ACTION ITEM -> Below are some records. Print exactly the lines between the one holding "(280, 701) none" and the one holding "[272,212,296,221] Title ->", inclusive, and nothing else.

PROVIDED ENTRIES ->
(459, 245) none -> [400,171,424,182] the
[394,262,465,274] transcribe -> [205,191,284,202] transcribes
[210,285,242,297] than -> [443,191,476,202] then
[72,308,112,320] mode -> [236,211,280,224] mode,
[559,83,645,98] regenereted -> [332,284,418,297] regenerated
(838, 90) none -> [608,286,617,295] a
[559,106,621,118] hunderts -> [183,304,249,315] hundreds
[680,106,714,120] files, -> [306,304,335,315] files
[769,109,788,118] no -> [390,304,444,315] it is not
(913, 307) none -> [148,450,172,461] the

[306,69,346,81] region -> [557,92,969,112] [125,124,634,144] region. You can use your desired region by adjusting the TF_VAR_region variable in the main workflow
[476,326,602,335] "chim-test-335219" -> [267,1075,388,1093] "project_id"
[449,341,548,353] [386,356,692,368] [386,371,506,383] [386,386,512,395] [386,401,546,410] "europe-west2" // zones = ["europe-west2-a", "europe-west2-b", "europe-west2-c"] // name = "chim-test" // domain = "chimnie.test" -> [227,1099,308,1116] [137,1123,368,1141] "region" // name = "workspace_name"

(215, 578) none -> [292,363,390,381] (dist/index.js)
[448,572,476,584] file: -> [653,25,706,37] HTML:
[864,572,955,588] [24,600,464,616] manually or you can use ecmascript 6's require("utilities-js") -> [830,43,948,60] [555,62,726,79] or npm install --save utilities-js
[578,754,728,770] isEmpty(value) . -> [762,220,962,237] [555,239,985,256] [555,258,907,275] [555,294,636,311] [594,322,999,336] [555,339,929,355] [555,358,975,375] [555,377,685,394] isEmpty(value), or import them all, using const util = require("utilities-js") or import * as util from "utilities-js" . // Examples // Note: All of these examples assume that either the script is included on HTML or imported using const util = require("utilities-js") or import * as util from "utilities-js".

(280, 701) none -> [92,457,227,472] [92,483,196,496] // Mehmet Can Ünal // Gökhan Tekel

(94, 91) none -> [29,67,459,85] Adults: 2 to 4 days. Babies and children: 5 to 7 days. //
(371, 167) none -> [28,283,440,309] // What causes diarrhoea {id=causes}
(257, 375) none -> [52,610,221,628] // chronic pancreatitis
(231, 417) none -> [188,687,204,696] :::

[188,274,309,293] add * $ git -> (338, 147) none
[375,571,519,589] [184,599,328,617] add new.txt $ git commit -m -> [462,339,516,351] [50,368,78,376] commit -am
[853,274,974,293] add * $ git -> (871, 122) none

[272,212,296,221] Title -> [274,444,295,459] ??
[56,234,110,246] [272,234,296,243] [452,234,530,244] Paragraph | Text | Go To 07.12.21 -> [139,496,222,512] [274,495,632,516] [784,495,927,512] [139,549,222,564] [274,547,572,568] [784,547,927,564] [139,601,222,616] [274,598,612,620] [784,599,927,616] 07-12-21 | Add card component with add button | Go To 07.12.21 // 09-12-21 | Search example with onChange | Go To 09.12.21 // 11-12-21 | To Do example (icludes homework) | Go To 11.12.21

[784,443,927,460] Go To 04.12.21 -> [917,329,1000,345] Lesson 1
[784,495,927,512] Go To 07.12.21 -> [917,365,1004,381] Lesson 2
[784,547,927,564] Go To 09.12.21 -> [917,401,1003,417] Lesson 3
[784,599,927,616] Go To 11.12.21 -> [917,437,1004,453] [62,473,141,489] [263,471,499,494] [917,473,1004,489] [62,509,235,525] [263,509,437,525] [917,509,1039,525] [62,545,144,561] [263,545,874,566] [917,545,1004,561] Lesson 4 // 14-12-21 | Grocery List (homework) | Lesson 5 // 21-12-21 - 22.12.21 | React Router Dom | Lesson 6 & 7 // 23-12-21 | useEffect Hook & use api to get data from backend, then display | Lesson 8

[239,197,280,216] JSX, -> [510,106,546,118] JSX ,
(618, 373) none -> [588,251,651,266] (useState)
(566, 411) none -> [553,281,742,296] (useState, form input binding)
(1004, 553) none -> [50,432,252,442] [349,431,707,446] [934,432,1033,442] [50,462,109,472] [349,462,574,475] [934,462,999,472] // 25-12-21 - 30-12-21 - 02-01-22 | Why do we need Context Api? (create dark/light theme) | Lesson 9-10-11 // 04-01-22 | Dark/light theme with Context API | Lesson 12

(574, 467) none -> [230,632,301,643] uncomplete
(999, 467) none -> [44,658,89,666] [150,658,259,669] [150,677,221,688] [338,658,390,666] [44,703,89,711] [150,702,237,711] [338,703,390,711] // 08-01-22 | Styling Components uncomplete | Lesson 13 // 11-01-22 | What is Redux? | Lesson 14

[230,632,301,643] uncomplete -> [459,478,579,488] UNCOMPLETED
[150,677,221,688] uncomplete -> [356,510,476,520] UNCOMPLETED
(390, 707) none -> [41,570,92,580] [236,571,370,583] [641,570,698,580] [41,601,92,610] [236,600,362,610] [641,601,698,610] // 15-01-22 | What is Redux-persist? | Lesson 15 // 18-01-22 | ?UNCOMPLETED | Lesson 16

EXERCISE ANSWER ->
(280, 701) none -> [92,457,227,472] [92,483,196,496] // Mehmet Can Ünal // Gökhan Tekel

(94, 91) none -> [29,67,459,85] Adults: 2 to 4 days. Babies and children: 5 to 7 days. //
(371, 167) none -> [28,283,440,309] // What causes diarrhoea {id=causes}
(257, 375) none -> [52,610,221,628] // chronic pancreatitis
(231, 417) none -> [188,687,204,696] :::

[188,274,309,293] add * $ git -> (338, 147) none
[375,571,519,589] [184,599,328,617] add new.txt $ git commit -m -> [462,339,516,351] [50,368,78,376] commit -am
[853,274,974,293] add * $ git -> (871, 122) none

[272,212,296,221] Title -> [274,444,295,459] ??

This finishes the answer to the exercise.